Durante aquela noite indormida, pensando em como levar o milho, recém colhido para a feira dos domingos não havia como escoar a produção, Seu Mané rezou assim.

“Quem estiver me ouvindo pare para pensar. Não quero presentes na noite de Natal. Ou no dia de hoje, sete, quando minha data natalícia cai. Quero sim estradas boas. Não carece que sejam asfaltadas. Que pelo menos desfaçam o atoleiro que um dia engoliu meu boi carreiro. Depois que ele quebrou a perna dianteira não tive como substituí-lo por um novo. E meu carro de boi ficou faltoso justamente o guia. Acordem de sua preguiça o patroleiro. Só ele sabe comandar aquela máquina enorme. Sem ela a nossa estrada fica intransitável. Não há como subir por ela. Muito menos descer. Faça os funcionários municipais darem o ar de suas graças. Pois senão a desgraça vai ser nossa. Demitam os que não querem trabalhar. O desemprego está grande. Outras bocas famintas sonham com este emprego. Da próxima vez elejam os melhores. Não os apadrinhados daquele ou doutro vereador. Que apenas se reúnem uma vez por semana. E passam os outros dias prometendo, de boca aberta, que, caso se reelejam na próxima eleição, tudo farão para as coisas melhorarem. E, já que a nossa roça de milho está no ponto de ensilar, nos ajudem emprestando-nos a retroescavadeira. Com os nossos enxadões não nos é possível furar buracões. E nosso milho picado por certo vai azedar antes do tempo. E nossas vacas baldeiras vão minguar o leite de suas tetas. E nem vai ter quem mame nelas na cidade. Pois aqui se trabalha em dobro. Não temos tempo para o ócio. Que para a gente é o começo do fim”.

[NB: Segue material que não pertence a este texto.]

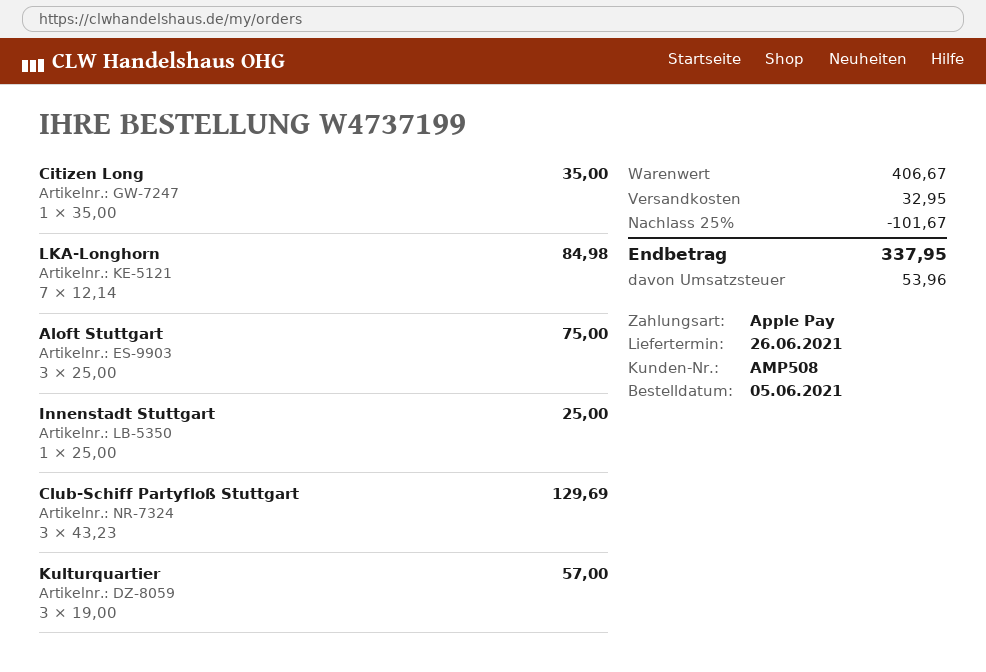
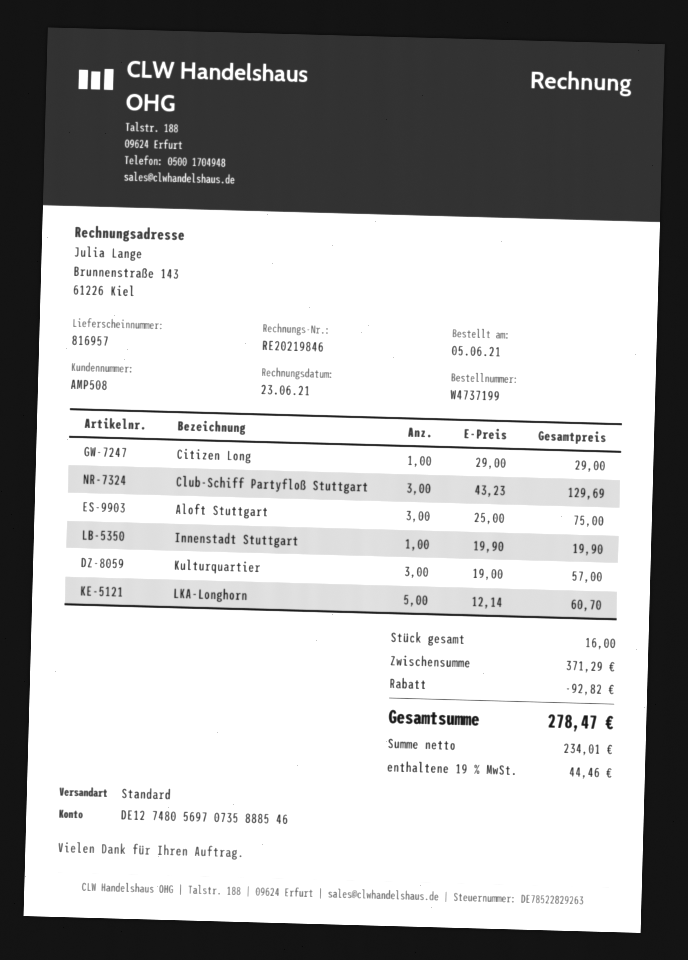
Citizen Long: 1 x 35.00 = 35.00 -> 1 x 29.00 = 29.00
LKA-Longhorn: 7 x 12.14 = 84.98 -> 5 x 12.14 = 60.70
Innenstadt Stuttgart: 1 x 25.00 = 25.00 -> 1 x 19.90 = 19.90
subtotal: 406.67 -> 371.29
discount: 101.67 -> 92.82
shipping: 32.95 -> none
tax: 53.96 -> 44.46
total: 337.95 -> 278.47

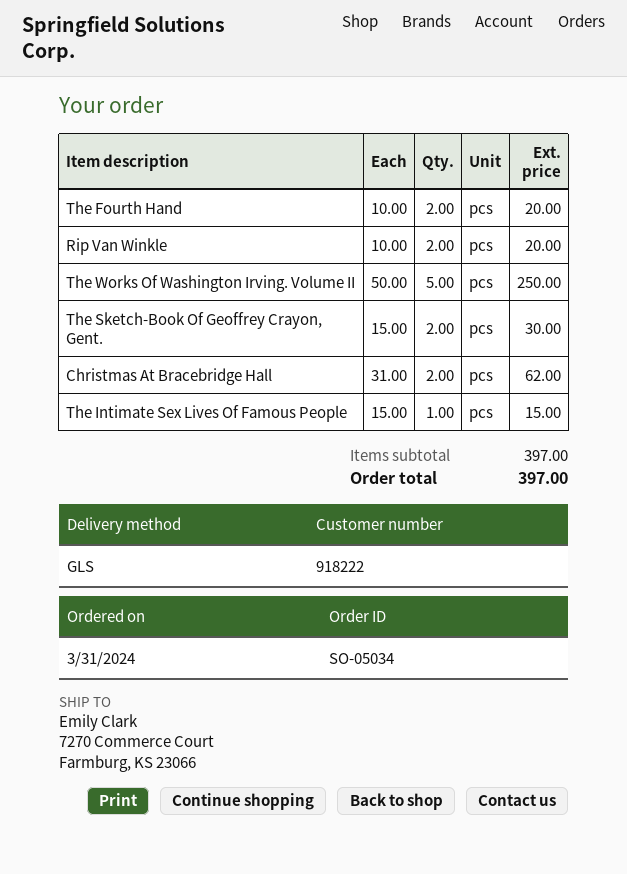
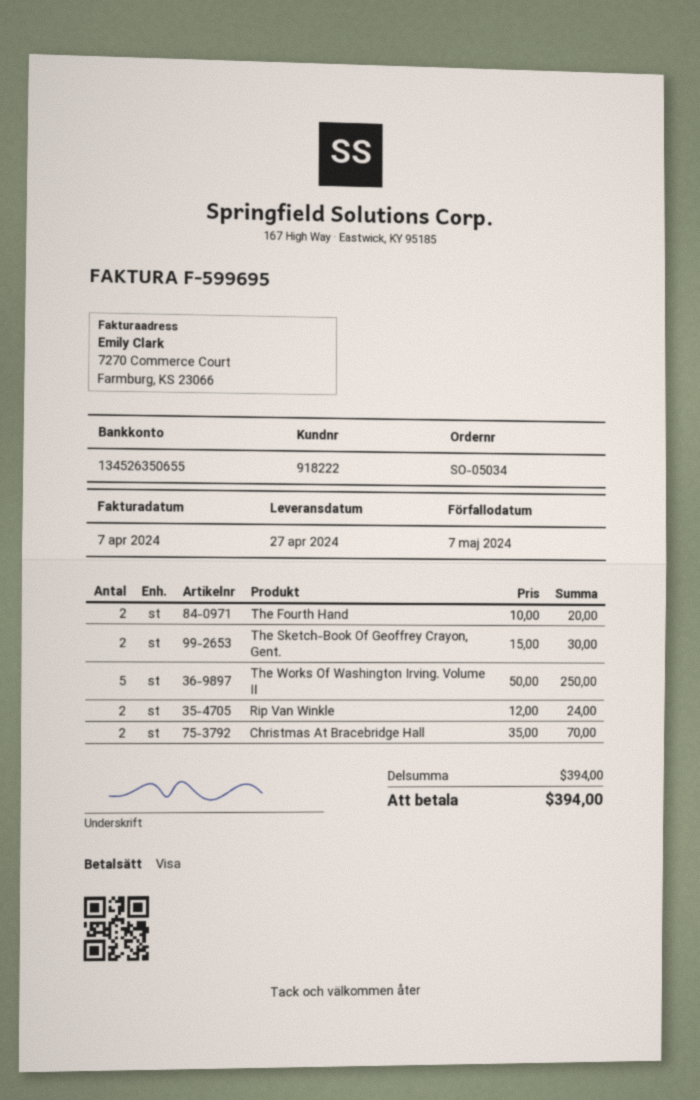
Rip Van Winkle: 2 x 10.00 = 20.00 -> 2 x 12.00 = 24.00
Christmas At Bracebridge Hall: 2 x 31.00 = 62.00 -> 2 x 35.00 = 70.00
The Intimate Sex Lives Of Famous People: 1 x 15.00 = 15.00 -> none
subtotal: 397.00 -> 394.00
total: 397.00 -> 394.00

Não sei se os pedidos de natal, que coincidem com os de meu aniversário, foram atendidos. Os meus, homem urbano com a alma no campo, não foram. Os de Seu Mané creio que da mesma maneira não tenham sido.

Quem sabe, no ano vindouro, eles sejam em verdade encarados seriamente. Por um prefeito daqui, por outro dali. Ou de qualquer lugar neste nosso amado país. Oxalá.